[Records to process]

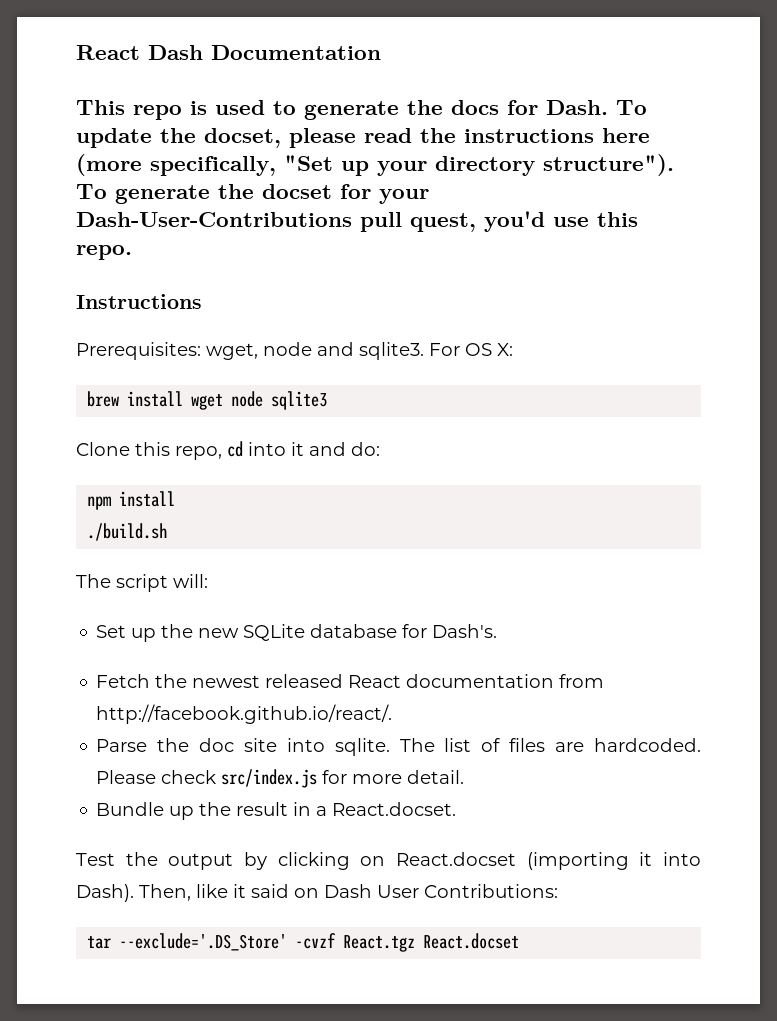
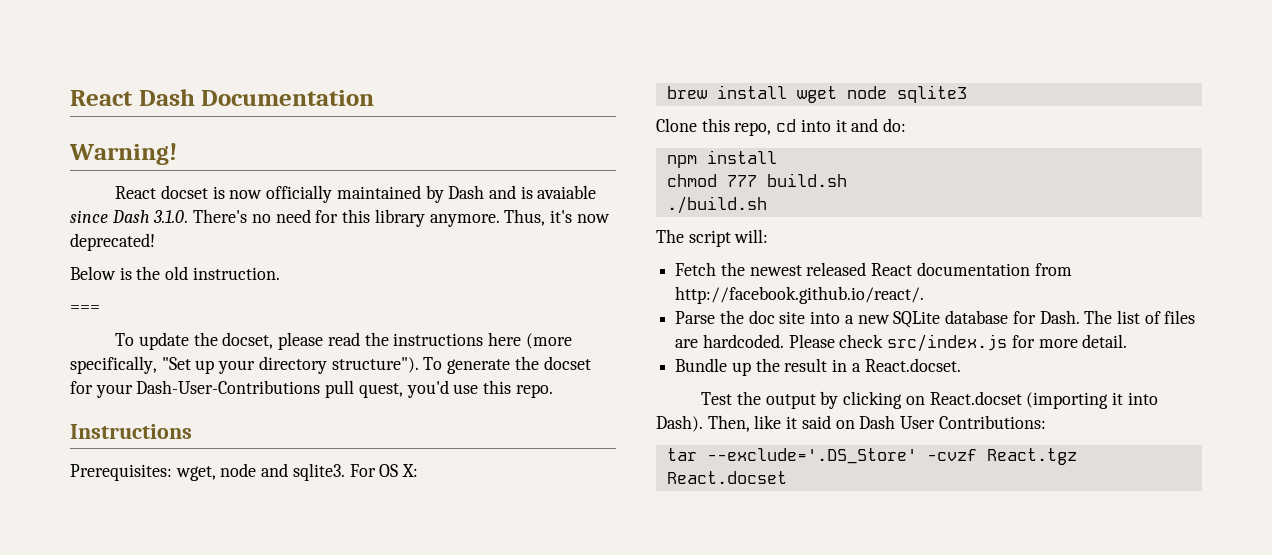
- This repo is used to generate the docs for Dash. To update the docset, please read the instructions here (more specifically, "Set up your directory structure").
+ Warning!
+ React docset is now officially maintained by Dash and is avaiable since Dash 3.1.0. There's no need for this library anymore. Thus, it's now deprecated!
+ Below is the old instruction.
+ ===
+ To update the docset, please read the instructions here (more specifically, "Set up your directory structure").
+ chmod 777 build.sh
- Set up the new SQLite database for Dash's.
- Parse the doc site into sqlite.
+ Parse the doc site into a new SQLite database for Dash.

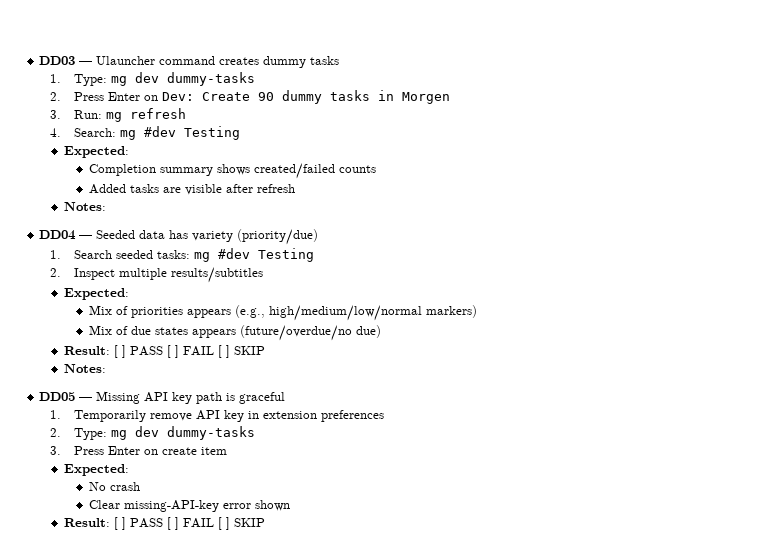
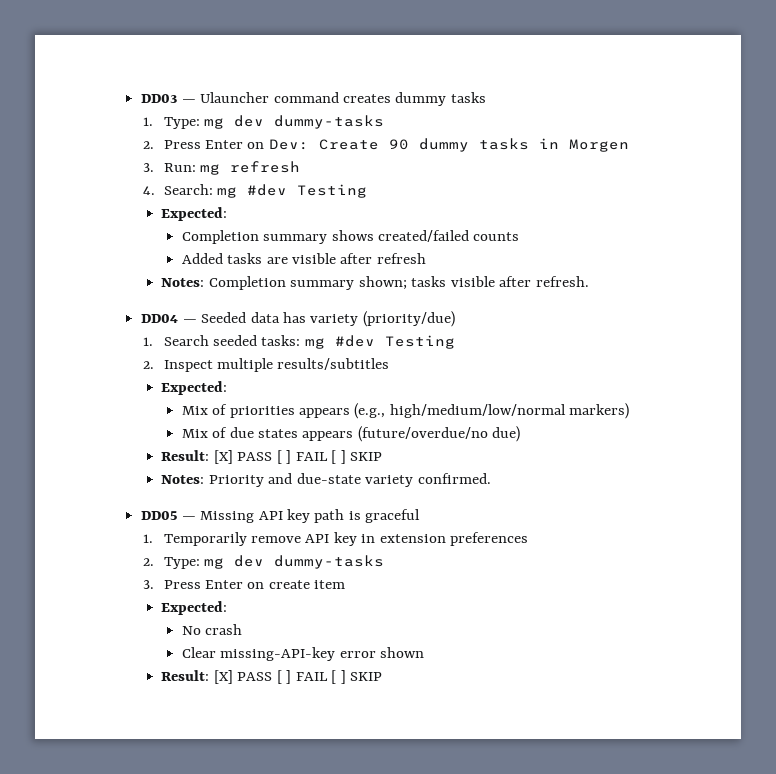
  Added tasks are visible after refresh
- Notes:
+ Notes: Completion summary shown; tasks visible after refresh.
  Mix of due states appears (future/overdue/no due)
- Result: [ ] PASS [ ] FAIL [ ] SKIP
- Notes:
+ Result: [X] PASS [ ] FAIL [ ] SKIP
+ Notes: Priority and due-state variety confirmed.
  Clear missing-API-key error shown
- Result: [ ] PASS [ ] FAIL [ ] SKIP
+ Result: [X] PASS [ ] FAIL [ ] SKIP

[/Records to process]

▶ What needs to be done: Exactly reproduce the lines that run from the line with "due-state variety confirmed." through the last line of the records, inclusive.

▶ Output for this task:
+ Notes: Priority and due-state variety confirmed.
  Clear missing-API-key error shown
- Result: [ ] PASS [ ] FAIL [ ] SKIP
+ Result: [X] PASS [ ] FAIL [ ] SKIP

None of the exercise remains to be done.